Hace unos días mataron a José Luis Perales: antes de ayer, a Rosa Montero. Por suerte, ambos son resistentes, amados y correosos, y sobrevivieron a la broma de mal gusto, más extendida la primera que la segunda, que una cuenta falsa en redes sociales consideró tronchante, imprescindible, digna de repetición.
Hace tiempo que el buen o mal tono de un comentario o una broma pasó a considerarse un matiz anticuado: la rentabilidad de una noticia, medida en monetización o en su visibilidad, ha despreciado el origen o la valided de la misma, ha invertido el orden en el que leemos los datos relevantes. Se desmiente en su última línea lo afirmado en el titular, se lanza un anzuelo con cebo falso y se convierte la información en ficción. No aparecen fuentes, sino testimonios. La opinión se filtra a los hechos, y los convierte en una pulpa digerida, instantánea.

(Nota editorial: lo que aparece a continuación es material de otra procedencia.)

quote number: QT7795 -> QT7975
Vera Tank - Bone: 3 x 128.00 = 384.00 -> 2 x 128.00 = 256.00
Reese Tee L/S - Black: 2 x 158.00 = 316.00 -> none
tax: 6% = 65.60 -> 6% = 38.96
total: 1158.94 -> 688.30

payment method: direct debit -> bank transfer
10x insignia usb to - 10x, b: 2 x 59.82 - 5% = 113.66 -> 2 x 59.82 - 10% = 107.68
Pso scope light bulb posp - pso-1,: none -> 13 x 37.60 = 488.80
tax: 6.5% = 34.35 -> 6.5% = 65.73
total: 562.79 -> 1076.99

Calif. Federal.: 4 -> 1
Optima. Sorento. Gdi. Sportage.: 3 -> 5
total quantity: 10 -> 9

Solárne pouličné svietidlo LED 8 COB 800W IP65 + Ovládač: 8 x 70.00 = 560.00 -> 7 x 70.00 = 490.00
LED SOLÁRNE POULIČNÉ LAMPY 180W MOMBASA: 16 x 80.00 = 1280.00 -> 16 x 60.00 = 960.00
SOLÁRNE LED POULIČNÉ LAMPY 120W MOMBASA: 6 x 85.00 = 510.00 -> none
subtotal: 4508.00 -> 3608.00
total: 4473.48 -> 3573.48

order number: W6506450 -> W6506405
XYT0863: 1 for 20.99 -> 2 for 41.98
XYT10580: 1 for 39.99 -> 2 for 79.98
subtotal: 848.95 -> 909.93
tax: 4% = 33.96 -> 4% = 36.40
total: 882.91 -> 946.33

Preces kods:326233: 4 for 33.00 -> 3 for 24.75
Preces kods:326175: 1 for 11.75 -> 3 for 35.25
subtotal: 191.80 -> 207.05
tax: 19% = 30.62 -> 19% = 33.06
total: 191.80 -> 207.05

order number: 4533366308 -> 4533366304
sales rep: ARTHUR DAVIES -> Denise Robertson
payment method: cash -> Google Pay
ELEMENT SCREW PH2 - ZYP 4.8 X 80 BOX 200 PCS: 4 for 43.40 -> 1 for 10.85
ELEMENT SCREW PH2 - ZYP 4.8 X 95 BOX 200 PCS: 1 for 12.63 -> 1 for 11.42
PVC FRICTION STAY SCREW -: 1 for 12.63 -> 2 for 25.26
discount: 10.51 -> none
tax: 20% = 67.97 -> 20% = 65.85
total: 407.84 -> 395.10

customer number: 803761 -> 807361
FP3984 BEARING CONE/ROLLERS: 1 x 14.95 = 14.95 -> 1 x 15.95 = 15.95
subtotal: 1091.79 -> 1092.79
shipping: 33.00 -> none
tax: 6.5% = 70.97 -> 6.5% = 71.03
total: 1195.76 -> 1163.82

Los autores de novelas, un oficio poco deseable pero muy deseado, entre otros, por los mismos que teclean con saña los tuits virales o las noticias falseadas, observamos con cierto recelo como una y otra vez el límite de lo creíble se desplaza: la realidad siempre ha resultado increíble, es cierto. Pero ahora lo cierto solo posee la credibilidad de que es real, y no siempre. Las tramas vitales en las que nos envuelven las noticias, la actualidad y nuestros intereses impiden que bajemos la guardia, y convierten las novelas en todo lo contrario a la fantasía: ejercicios de autoficción, confesiones, testimonios que intentan imitar lo real, o que incluso lo narran fielmente, pero que carecen del impacto que causa la cacareada declaración de un impresentable, o el último suceso de sangre y vísceras. Los escritores no sabemos ya qué inventar en un momento en el que todos y todo se inventa, se narra y se analiza. Quizás sea el tiempo de los filósofos, o de los apacibles, reflexivos, pacientes escritores de necrológicas auténticas.